The word "wikipedia" appears in some lines of the listing below; report how many such lines there are, and nothing else.

## Task material:
*** Begin section ***

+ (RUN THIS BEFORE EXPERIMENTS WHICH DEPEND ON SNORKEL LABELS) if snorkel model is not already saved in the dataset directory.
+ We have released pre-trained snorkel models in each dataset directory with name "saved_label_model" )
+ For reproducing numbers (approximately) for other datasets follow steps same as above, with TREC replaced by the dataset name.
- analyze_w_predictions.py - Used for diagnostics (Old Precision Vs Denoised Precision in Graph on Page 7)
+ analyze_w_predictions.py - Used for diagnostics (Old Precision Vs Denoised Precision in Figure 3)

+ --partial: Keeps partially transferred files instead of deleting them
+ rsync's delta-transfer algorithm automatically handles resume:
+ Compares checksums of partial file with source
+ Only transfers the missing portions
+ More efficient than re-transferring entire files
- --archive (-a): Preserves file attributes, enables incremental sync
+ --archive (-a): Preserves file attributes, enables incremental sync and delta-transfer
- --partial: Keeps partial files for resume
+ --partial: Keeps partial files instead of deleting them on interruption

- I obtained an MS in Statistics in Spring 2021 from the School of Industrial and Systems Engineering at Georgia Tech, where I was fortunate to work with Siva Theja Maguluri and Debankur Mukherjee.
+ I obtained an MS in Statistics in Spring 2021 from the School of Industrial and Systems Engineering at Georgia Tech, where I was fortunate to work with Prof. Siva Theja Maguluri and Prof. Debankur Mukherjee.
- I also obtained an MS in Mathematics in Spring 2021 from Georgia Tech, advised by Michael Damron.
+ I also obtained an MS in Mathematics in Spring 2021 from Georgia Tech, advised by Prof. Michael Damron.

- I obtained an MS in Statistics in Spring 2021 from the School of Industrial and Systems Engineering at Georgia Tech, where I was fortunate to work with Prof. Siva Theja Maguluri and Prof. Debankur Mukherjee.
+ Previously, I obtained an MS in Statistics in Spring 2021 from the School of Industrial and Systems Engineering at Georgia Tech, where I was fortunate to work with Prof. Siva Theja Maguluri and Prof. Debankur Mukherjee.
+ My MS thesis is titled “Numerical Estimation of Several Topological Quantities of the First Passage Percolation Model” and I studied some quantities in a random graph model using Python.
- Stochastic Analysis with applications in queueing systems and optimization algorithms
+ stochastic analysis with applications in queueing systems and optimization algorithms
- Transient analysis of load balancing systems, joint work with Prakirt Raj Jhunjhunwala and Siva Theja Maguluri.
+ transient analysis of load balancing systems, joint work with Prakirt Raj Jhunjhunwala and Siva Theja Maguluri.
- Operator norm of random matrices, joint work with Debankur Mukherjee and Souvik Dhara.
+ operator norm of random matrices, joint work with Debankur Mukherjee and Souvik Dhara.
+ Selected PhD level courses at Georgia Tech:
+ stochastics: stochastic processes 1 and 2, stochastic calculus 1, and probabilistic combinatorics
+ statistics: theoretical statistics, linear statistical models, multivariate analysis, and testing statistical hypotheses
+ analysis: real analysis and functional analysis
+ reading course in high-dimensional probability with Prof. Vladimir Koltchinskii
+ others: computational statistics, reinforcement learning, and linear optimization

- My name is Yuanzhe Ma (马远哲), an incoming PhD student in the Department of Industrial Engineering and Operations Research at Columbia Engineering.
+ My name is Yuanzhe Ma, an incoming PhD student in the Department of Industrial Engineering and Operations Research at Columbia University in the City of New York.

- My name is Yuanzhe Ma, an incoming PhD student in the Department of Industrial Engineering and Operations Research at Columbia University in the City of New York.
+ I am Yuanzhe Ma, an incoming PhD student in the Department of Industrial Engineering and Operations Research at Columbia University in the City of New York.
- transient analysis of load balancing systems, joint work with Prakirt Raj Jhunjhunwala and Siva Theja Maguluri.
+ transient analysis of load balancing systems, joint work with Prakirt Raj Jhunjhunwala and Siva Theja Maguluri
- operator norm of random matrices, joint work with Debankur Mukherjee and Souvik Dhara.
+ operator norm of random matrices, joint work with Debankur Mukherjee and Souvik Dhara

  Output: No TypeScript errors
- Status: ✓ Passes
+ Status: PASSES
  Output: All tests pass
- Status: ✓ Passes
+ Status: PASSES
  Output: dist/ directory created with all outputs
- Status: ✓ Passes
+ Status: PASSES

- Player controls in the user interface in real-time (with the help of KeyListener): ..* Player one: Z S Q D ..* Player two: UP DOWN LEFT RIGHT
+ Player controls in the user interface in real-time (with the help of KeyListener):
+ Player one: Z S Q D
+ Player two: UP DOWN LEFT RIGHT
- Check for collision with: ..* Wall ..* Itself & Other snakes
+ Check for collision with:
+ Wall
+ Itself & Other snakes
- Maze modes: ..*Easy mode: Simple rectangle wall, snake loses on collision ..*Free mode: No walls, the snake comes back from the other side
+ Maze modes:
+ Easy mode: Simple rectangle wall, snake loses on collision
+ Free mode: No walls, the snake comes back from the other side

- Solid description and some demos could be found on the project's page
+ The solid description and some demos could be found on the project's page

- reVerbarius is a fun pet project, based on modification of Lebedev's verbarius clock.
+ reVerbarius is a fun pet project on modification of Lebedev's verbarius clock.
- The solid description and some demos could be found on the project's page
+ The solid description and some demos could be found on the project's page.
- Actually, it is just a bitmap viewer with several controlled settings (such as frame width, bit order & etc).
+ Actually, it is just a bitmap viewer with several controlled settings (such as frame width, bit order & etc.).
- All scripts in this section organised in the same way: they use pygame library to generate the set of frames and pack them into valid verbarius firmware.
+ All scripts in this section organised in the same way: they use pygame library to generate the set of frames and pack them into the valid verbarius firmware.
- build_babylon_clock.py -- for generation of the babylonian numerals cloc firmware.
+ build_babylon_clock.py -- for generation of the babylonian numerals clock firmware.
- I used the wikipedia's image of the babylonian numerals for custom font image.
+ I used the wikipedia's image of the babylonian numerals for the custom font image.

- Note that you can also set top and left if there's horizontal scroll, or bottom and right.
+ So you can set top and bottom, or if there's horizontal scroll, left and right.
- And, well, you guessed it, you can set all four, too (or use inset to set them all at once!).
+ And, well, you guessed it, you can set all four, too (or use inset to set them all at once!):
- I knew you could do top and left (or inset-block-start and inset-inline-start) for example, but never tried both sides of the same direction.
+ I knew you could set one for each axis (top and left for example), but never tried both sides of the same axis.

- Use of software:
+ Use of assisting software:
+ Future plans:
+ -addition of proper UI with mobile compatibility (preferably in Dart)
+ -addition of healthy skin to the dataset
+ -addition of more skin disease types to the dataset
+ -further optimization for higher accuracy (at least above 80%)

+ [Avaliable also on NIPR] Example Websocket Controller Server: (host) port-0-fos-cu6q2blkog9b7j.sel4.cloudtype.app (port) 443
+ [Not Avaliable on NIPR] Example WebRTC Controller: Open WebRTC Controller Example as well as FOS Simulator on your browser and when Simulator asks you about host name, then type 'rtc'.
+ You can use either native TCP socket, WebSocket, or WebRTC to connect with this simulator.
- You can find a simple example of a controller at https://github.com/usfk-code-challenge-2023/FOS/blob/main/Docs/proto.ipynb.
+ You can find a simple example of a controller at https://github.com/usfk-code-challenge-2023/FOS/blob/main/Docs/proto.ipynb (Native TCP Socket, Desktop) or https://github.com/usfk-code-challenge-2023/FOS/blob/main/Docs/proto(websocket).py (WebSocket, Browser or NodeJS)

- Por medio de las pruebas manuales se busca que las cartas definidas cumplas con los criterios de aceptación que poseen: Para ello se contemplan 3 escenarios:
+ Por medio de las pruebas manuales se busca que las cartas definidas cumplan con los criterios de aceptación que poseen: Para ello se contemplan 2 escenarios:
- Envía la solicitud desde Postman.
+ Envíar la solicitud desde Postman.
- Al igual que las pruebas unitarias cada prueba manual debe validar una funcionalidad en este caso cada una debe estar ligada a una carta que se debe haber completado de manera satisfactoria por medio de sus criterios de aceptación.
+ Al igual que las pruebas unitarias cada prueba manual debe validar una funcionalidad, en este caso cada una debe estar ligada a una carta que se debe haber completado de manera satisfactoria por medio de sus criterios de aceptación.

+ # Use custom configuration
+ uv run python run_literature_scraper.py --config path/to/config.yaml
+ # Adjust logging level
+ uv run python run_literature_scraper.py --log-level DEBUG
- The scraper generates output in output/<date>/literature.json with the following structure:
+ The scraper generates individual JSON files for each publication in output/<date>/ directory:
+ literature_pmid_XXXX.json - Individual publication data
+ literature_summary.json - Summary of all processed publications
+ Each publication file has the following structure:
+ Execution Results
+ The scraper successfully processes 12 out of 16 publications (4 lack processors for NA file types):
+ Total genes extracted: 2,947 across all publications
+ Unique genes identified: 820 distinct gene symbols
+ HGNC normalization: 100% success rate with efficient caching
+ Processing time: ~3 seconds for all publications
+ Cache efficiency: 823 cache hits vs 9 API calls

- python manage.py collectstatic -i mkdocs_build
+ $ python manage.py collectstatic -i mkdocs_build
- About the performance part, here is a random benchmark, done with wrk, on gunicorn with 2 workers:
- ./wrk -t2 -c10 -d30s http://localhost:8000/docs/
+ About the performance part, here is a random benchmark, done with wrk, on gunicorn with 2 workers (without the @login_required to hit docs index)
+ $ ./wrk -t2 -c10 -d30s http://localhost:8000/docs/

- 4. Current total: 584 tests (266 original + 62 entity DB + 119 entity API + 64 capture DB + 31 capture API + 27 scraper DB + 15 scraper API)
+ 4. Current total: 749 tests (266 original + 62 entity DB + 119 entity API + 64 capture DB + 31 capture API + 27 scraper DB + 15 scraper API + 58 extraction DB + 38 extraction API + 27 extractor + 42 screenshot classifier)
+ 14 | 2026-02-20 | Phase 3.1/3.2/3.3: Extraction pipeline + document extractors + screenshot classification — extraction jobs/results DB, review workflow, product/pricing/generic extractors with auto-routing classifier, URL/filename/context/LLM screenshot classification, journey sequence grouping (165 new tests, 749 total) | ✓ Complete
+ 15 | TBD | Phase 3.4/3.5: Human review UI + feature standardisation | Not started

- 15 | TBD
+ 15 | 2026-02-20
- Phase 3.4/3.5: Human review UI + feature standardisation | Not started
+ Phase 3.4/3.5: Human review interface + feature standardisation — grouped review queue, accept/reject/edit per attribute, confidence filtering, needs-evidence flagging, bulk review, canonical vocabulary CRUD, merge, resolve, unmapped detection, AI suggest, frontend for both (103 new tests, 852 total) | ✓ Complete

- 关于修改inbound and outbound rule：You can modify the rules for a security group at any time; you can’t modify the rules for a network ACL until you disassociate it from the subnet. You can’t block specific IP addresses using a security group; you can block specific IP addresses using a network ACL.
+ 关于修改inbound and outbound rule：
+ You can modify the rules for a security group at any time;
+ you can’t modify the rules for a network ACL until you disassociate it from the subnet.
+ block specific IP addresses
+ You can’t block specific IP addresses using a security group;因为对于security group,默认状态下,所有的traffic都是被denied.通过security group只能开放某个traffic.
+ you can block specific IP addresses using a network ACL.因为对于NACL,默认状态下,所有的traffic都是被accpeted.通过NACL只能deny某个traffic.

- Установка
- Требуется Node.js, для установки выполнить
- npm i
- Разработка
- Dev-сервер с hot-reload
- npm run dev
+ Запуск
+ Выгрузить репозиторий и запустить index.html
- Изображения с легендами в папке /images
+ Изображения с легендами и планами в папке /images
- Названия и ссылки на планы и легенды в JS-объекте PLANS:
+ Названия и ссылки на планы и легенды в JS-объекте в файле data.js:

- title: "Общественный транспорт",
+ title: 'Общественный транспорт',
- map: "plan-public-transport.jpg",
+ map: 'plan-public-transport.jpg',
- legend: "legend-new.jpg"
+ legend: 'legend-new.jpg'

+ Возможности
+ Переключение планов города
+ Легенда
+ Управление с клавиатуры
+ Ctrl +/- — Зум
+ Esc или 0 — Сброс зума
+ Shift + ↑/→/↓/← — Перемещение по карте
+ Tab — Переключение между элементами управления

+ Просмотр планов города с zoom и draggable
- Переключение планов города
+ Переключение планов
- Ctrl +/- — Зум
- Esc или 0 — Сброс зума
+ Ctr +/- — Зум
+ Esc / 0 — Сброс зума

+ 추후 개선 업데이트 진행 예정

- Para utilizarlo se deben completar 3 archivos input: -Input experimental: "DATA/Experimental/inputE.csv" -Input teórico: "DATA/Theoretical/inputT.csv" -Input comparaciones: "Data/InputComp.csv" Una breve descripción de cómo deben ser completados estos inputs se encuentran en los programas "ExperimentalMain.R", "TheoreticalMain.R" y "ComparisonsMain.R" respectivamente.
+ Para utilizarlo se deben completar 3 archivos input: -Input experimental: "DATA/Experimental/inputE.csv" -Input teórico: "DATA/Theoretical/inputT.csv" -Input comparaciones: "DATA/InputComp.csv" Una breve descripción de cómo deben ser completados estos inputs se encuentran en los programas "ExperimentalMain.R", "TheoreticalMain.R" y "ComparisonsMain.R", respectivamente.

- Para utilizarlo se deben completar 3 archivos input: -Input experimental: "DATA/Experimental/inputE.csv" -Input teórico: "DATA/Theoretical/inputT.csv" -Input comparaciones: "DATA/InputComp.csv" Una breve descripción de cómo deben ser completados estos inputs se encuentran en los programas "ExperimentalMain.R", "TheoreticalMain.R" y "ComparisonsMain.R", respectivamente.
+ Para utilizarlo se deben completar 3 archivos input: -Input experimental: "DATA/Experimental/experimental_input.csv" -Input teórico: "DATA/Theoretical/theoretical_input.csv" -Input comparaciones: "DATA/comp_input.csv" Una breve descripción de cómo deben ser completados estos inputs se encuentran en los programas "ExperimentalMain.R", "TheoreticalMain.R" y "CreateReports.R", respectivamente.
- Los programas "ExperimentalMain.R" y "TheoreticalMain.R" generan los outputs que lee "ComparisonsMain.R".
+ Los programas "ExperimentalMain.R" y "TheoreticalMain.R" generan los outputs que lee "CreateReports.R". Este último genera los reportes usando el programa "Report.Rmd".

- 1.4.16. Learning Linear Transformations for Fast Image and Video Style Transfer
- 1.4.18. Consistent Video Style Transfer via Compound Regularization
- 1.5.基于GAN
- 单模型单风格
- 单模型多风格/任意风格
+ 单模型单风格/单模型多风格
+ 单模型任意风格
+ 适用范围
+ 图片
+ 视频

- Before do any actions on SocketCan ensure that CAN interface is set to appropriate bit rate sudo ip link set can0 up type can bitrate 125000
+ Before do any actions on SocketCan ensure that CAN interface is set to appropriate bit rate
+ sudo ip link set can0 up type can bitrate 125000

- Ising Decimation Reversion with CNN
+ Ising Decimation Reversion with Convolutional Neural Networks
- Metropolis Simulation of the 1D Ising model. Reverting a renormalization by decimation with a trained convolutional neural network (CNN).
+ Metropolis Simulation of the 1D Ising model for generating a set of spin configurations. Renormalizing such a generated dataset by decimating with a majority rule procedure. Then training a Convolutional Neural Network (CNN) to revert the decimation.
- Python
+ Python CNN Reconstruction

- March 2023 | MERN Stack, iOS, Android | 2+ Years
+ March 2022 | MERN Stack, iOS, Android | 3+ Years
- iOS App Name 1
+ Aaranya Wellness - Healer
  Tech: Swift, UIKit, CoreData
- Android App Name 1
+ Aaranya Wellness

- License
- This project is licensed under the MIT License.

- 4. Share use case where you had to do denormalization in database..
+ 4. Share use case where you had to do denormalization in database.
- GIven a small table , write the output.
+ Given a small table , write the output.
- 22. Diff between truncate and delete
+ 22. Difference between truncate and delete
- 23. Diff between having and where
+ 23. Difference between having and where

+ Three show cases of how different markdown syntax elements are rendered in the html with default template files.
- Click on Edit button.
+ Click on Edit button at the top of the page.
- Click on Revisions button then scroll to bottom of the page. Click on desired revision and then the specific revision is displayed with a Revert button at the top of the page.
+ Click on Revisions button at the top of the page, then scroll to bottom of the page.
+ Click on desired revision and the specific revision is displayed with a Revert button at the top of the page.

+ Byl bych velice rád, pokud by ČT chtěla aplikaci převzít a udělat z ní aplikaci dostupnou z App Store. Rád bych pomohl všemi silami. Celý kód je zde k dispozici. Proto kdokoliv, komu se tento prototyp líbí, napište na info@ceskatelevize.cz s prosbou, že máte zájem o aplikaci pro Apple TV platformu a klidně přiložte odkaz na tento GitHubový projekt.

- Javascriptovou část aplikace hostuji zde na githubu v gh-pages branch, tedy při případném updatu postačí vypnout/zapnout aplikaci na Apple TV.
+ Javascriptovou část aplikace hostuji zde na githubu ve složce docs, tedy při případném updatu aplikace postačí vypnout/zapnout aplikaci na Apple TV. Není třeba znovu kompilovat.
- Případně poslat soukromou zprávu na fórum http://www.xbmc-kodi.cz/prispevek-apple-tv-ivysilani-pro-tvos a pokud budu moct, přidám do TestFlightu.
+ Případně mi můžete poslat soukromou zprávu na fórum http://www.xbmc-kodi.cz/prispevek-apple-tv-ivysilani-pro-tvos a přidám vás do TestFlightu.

*** End section ***

## Exercise response:
2